** WORK ITEM **
Find the line containing "- Metodologia Proposta" in the material below; copy that line and all following lines exactly.
-=-=-
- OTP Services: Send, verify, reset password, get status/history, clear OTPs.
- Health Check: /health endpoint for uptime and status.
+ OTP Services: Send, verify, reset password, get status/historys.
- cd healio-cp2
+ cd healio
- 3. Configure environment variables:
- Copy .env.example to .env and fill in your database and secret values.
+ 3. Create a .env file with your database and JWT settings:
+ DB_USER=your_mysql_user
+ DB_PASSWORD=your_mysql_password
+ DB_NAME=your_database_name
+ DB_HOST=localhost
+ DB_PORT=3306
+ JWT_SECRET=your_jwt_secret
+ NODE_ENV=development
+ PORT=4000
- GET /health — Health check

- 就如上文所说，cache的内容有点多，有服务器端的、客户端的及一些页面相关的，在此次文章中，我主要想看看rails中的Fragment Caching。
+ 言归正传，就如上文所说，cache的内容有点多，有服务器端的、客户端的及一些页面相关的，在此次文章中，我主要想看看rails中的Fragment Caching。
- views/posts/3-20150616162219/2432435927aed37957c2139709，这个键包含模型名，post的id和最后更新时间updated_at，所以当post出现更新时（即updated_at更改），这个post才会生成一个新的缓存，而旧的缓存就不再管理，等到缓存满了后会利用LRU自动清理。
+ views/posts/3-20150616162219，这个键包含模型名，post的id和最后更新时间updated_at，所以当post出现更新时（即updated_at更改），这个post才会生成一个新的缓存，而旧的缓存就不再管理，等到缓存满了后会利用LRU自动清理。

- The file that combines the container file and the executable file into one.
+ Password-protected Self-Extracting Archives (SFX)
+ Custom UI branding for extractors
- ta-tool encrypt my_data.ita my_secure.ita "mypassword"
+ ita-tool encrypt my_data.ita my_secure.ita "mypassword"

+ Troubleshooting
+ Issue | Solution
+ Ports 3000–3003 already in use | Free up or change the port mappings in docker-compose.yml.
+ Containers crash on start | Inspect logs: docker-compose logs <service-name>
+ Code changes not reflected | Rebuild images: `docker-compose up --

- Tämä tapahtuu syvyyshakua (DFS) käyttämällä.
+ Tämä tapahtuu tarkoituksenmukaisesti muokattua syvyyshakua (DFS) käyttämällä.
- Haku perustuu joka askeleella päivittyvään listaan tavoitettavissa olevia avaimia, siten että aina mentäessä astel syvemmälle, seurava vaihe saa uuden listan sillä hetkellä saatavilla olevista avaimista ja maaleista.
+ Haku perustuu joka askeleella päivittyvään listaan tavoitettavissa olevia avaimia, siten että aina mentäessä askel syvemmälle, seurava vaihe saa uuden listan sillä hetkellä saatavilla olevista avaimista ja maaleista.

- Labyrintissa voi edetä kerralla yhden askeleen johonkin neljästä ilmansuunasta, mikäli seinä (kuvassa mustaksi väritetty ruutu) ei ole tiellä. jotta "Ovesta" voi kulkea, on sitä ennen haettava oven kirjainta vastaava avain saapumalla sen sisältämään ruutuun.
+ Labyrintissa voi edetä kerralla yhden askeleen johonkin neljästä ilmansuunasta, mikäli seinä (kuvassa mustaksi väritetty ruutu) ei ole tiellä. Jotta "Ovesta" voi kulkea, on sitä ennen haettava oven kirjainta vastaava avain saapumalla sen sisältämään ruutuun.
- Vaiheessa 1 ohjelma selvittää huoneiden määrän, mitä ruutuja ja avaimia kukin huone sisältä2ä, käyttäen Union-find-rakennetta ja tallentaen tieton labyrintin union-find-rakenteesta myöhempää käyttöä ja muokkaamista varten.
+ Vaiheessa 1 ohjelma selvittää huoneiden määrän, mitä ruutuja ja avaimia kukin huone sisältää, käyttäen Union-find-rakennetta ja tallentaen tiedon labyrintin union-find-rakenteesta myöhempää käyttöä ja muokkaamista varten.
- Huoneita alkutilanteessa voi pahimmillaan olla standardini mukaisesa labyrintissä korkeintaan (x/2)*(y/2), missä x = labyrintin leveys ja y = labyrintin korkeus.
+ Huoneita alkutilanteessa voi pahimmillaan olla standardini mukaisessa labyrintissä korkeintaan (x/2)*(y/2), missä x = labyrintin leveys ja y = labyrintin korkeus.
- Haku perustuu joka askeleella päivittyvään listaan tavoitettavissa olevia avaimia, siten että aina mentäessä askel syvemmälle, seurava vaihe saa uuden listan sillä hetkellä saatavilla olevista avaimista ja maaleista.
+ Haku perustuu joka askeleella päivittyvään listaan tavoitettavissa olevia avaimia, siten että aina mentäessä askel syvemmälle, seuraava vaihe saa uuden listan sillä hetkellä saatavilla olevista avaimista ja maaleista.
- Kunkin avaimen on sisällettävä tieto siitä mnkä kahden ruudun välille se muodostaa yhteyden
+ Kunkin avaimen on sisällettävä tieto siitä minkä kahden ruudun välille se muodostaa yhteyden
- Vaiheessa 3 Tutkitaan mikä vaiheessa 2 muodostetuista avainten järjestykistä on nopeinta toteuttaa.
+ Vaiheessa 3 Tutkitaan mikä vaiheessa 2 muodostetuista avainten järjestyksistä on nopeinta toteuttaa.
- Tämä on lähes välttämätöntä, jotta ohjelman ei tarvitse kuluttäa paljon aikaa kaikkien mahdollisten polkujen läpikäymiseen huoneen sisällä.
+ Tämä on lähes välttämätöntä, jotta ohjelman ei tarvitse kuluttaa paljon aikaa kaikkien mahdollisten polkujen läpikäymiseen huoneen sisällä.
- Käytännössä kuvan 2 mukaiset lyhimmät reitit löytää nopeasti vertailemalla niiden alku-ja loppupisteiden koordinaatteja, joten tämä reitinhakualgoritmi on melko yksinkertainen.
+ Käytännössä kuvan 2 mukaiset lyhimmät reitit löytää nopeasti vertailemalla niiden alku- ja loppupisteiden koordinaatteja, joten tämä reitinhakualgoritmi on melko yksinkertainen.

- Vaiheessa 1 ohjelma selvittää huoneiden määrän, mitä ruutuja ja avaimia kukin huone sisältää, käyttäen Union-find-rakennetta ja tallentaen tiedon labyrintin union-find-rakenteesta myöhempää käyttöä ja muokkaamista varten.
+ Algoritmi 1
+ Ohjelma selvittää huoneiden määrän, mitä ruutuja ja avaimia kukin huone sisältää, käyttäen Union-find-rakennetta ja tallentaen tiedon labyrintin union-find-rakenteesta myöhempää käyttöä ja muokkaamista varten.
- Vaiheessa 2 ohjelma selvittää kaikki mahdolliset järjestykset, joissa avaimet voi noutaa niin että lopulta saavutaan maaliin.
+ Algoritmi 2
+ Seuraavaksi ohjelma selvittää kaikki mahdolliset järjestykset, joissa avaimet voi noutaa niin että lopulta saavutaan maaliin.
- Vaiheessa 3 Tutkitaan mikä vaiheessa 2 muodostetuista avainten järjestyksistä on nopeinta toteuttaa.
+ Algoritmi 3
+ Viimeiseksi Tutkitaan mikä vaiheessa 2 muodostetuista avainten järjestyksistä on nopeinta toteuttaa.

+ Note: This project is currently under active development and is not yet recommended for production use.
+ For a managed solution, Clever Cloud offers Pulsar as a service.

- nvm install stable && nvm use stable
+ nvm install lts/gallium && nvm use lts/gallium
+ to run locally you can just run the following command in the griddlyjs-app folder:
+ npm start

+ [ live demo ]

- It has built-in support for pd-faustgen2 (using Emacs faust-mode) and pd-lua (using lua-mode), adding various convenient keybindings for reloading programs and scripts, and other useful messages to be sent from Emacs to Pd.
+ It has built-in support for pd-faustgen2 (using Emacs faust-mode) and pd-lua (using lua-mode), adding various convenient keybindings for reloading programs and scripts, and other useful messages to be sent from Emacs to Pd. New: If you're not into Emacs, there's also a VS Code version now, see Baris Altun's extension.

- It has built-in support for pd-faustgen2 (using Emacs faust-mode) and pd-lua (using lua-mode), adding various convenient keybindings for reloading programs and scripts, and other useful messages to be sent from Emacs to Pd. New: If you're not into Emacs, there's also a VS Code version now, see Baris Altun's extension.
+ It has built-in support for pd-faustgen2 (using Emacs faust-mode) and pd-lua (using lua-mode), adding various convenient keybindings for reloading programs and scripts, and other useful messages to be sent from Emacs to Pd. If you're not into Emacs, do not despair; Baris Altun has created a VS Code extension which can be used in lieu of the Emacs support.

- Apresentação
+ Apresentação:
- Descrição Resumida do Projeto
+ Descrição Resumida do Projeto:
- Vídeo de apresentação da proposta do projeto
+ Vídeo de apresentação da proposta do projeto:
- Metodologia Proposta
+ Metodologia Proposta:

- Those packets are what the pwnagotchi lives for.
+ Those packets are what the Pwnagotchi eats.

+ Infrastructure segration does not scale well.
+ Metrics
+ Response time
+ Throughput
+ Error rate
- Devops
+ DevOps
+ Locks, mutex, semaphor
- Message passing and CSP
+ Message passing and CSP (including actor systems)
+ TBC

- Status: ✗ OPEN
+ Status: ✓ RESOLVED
-=-=-
** ANSWER SECTION **
- Metodologia Proposta
+ Metodologia Proposta:

- Those packets are what the pwnagotchi lives for.
+ Those packets are what the Pwnagotchi eats.

+ Infrastructure segration does not scale well.
+ Metrics
+ Response time
+ Throughput
+ Error rate
- Devops
+ DevOps
+ Locks, mutex, semaphor
- Message passing and CSP
+ Message passing and CSP (including actor systems)
+ TBC

- Status: ✗ OPEN
+ Status: ✓ RESOLVED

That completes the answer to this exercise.